Ma poi anche l’immaginazione creativa e il potere della nostra mente di creare, in positivo e in negativo, il nostro futuro. Di incidere su di esso. Insomma tante tante riflessioni…
È vero, di solito non guardo i film d’amore ma con questo ci ricasco ogni volta e ogni volta piango.

It’s in the rain

LettriceM Maggio 3rd, 2007

È notte fonda, ho voglia di farmi accompagnare da questa canzone.

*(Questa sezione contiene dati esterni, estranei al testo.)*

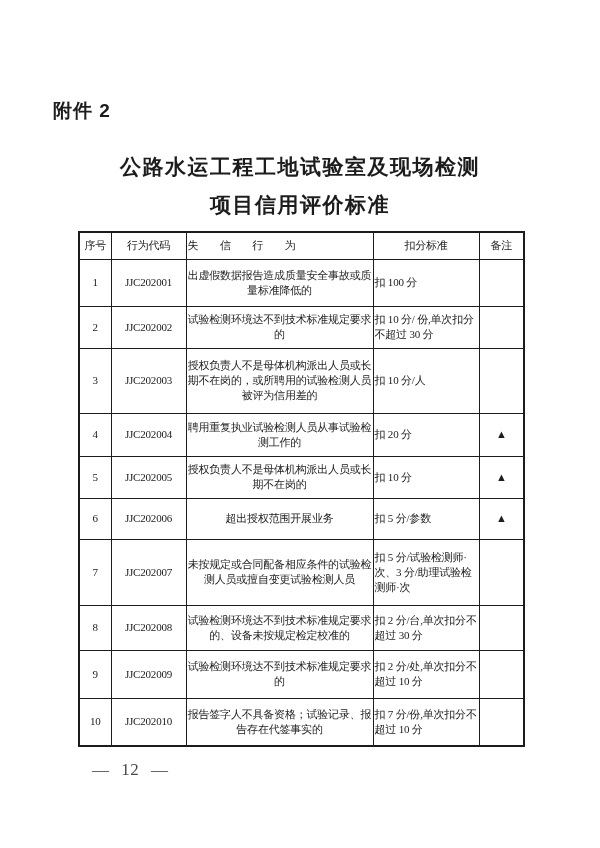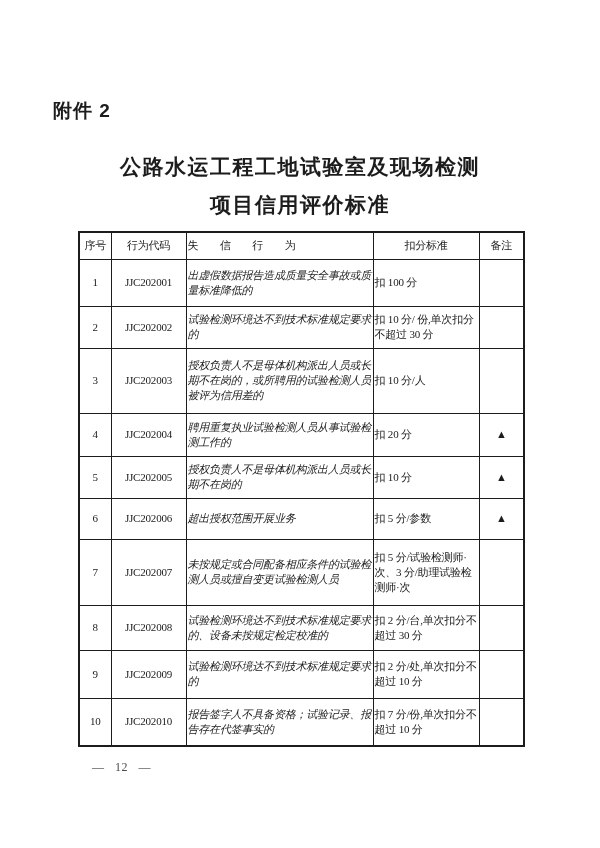"出虚假数据报告造成质量安全事故或质量标准降低的" .cell-left { font-style: italic -> none; text-align: left -> center }
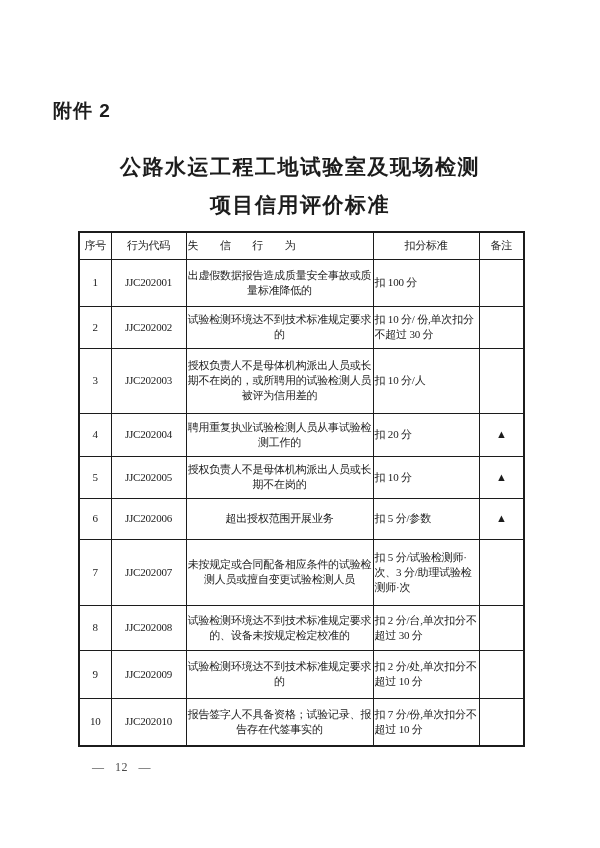"— 12 —" .page-footer { font-size: 12px -> 17px }
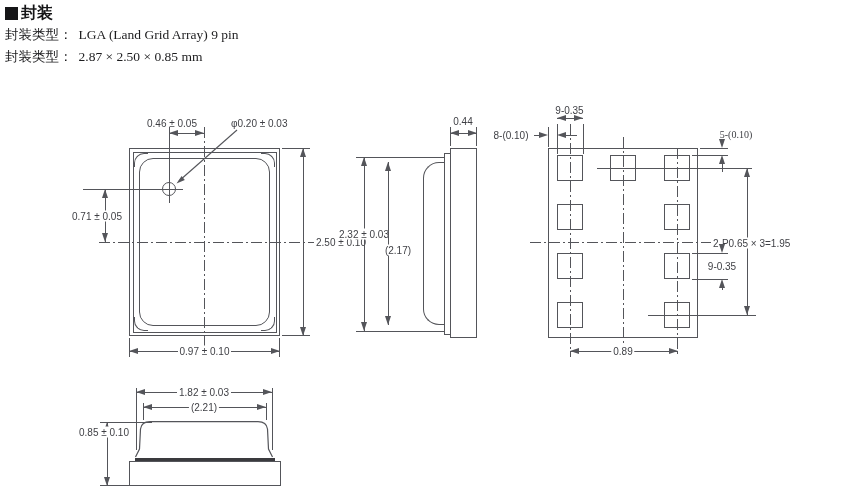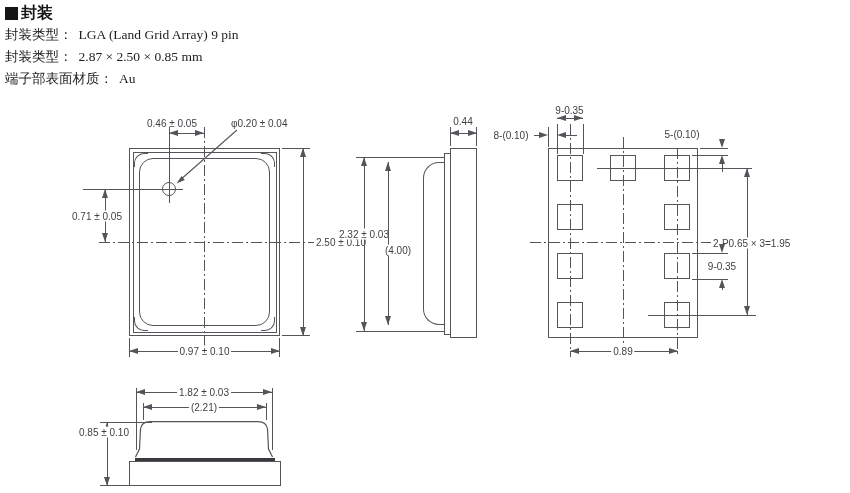"端子部表面材质： Au" div.hdr-row { html: <div> <span>端子部表面材质：</span><span>Au</span> </div> -> none }
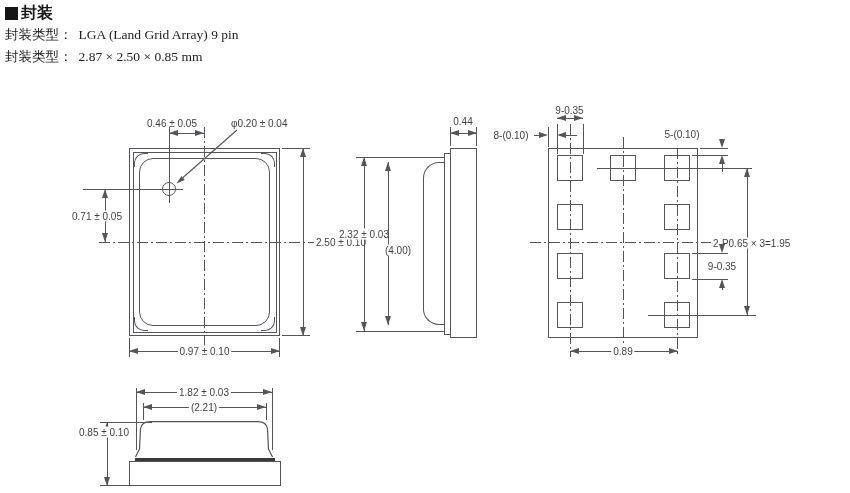"φ0.20 ± 0.04" div.dl { text: 0.04 -> 0.03 }
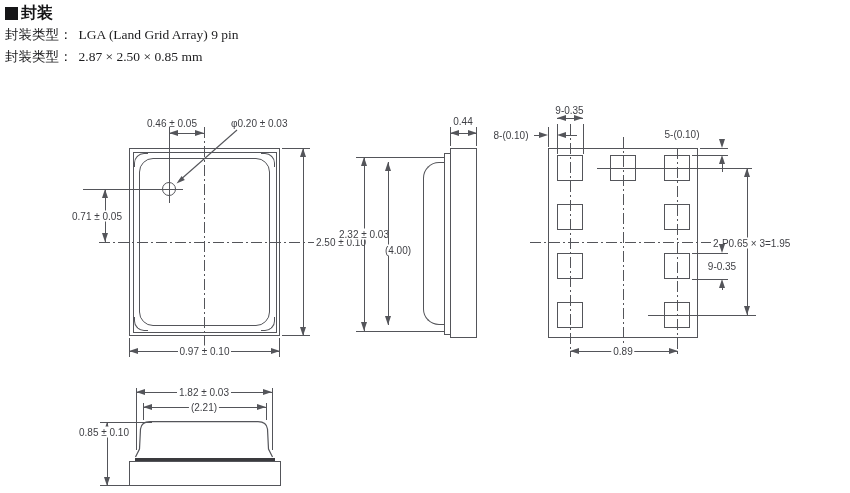"5-(0.10)" div.dl { font-family: none -> Liberation Serif, serif; left: 682px -> 736px }
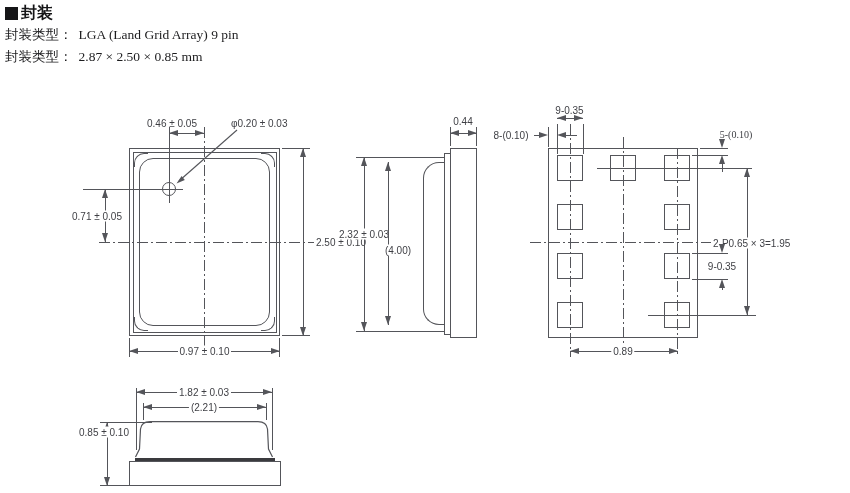"(4.00)" div.dl { text: 4.00 -> 2.17 }
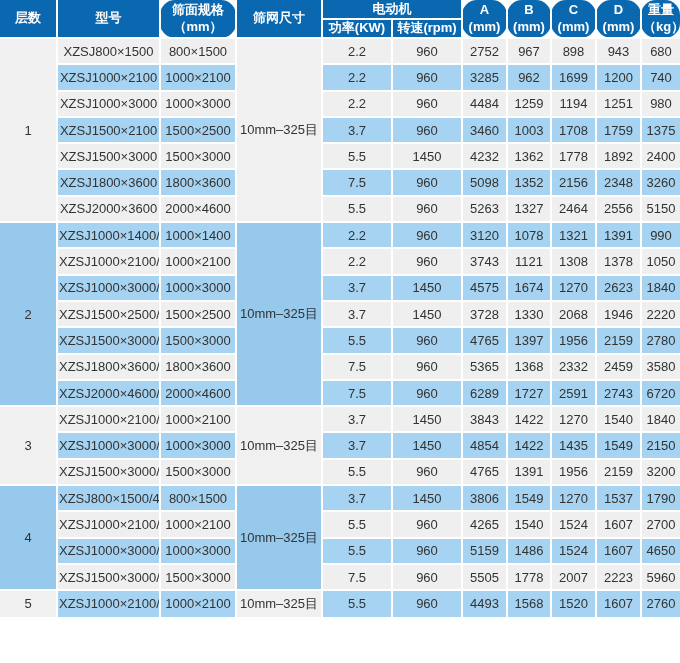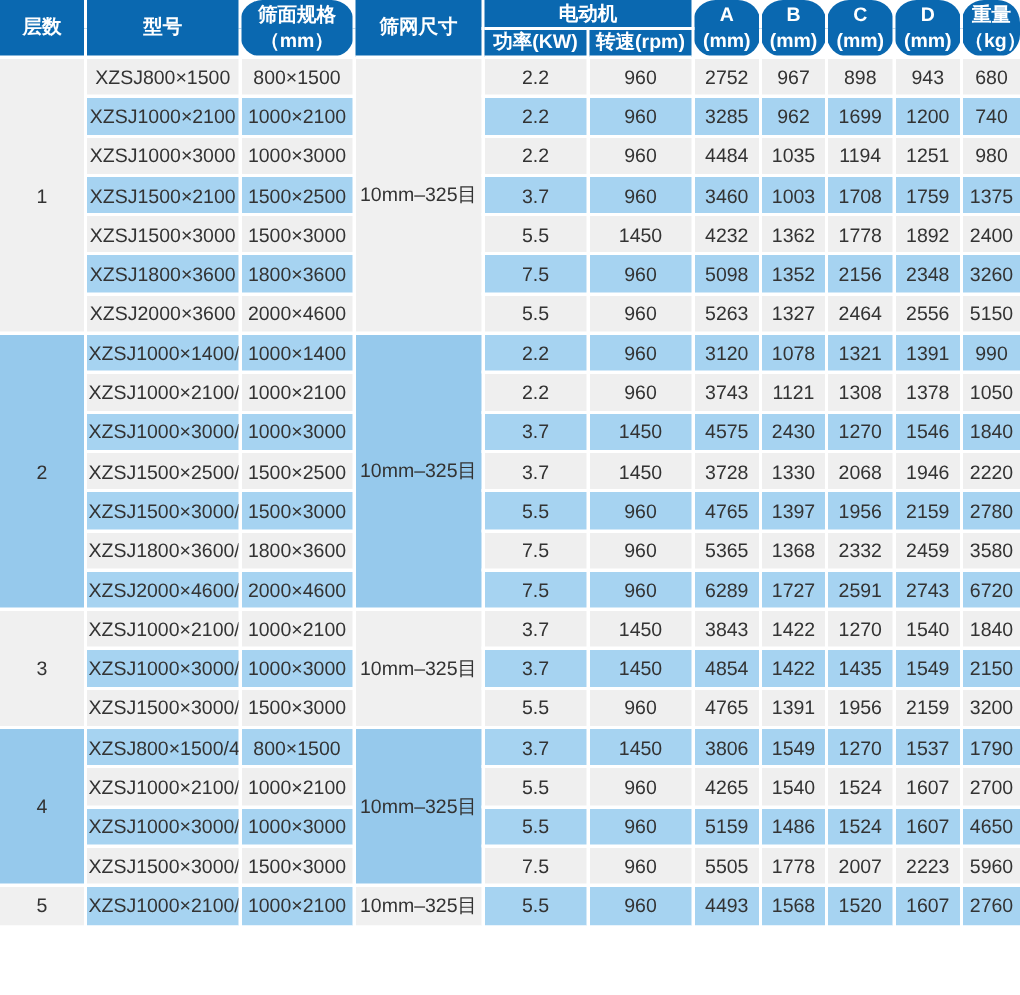"1035" td { text: 1035 -> 1259 }
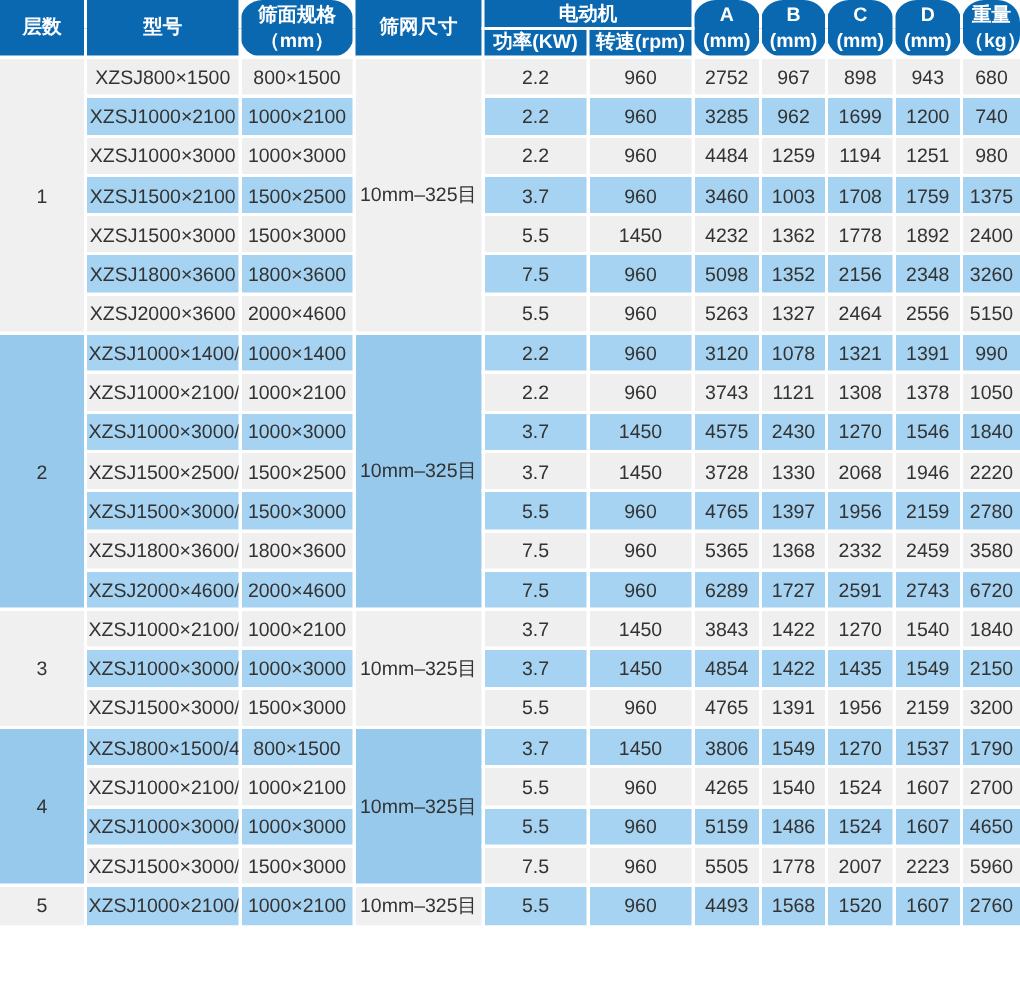"2430" td { text: 2430 -> 1674 }
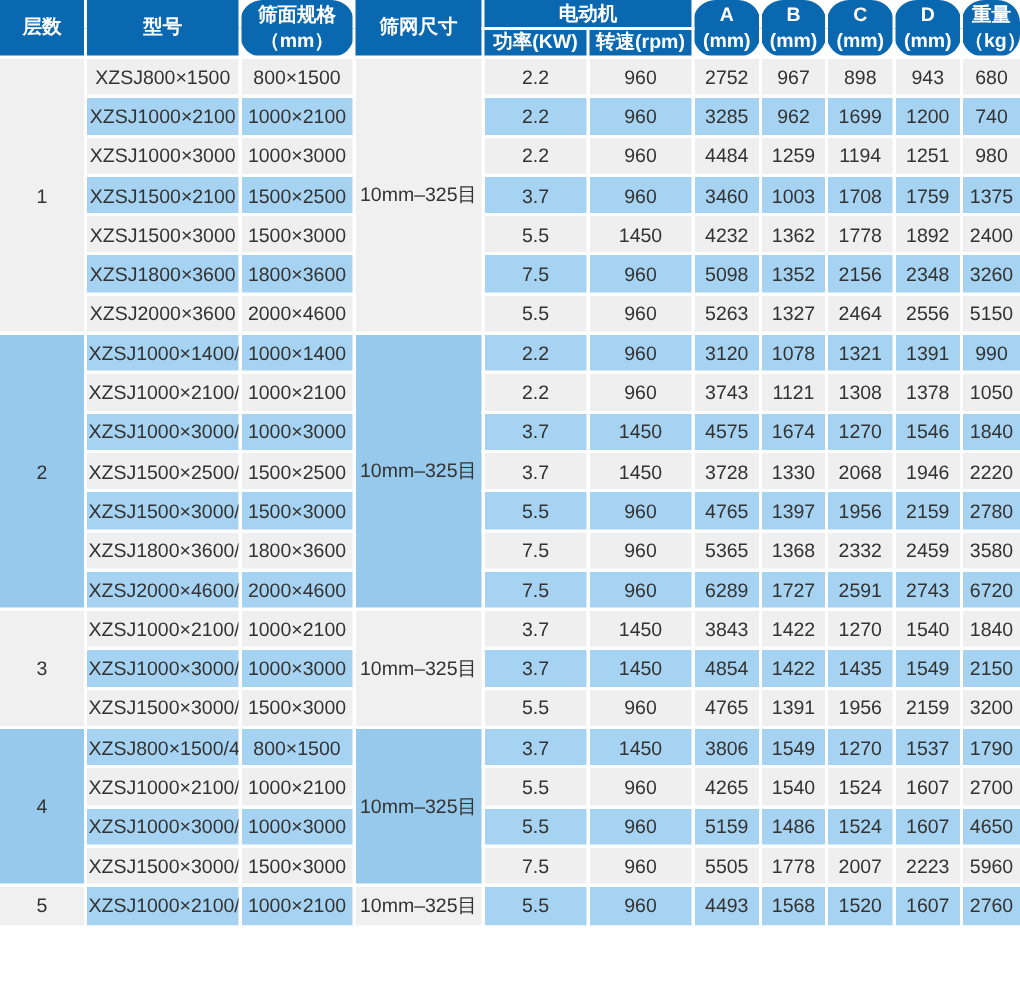"1546" td { text: 1546 -> 2623 }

Là fuori la pioggia continua a scendere incessantemente come se il cielo non ne avesse mai abbastanza di svuotarsi, come se avesse ancora tante cose da dire, tanti messaggi da portare, tanti nomi da gridare. Ho passato una serata tra chiacchiere e note musicali, tra racconti e giochi, tra coincidenze e simultaneità, ed ora sono di nuovo qui a scrivere. Un po’ come il cielo sembra che, in questi giorni, io non ne abbia mai abbastanza. È come se volessi riversare qui tutto quello che ho dentro e trasformarlo in energia, trasformarlo in allegria, trasformarlo… Fare di certe emozioni ponti di vita. Ogni tanto è necessario fermare, per quanto possibile, la mente e spingerla al di là, evitare che si vada ad ingarbugliare, ad annodare su sé stessa. Sono fuggita per qualche ora dalle percezioni più profonde, ho messo un muro perché mi stavano facendo troppo male, non dimentico, non smetto di pensare e ragionare, semplicemente “vado in vacanza” e cerco di riprendere fiato. Da una parte mi dispiace perché farlo significa anche chiudere per un po’ alle altre persone, a quelle che chiedono apertamente e anche a quelle che lo fanno nel silenzio, ma se non ci si ricarica non si può aiutare nessuno, non si riesce sempre a sostenere il dolore e la malattia altrui, a volte è necessario chiudere per poter dopo riaprire meglio, per poter davvero essere di sostegno e aiuto. Così oggi sono scappata da certe sensazioni e mi sono rifugiata nella mia voglia di vivere. La pioggia ha smesso ora di cadere, il messaggio me lo ha portato, ed io le ho donato il mio… chissà domani che cielo mi accoglierà al risveglio?!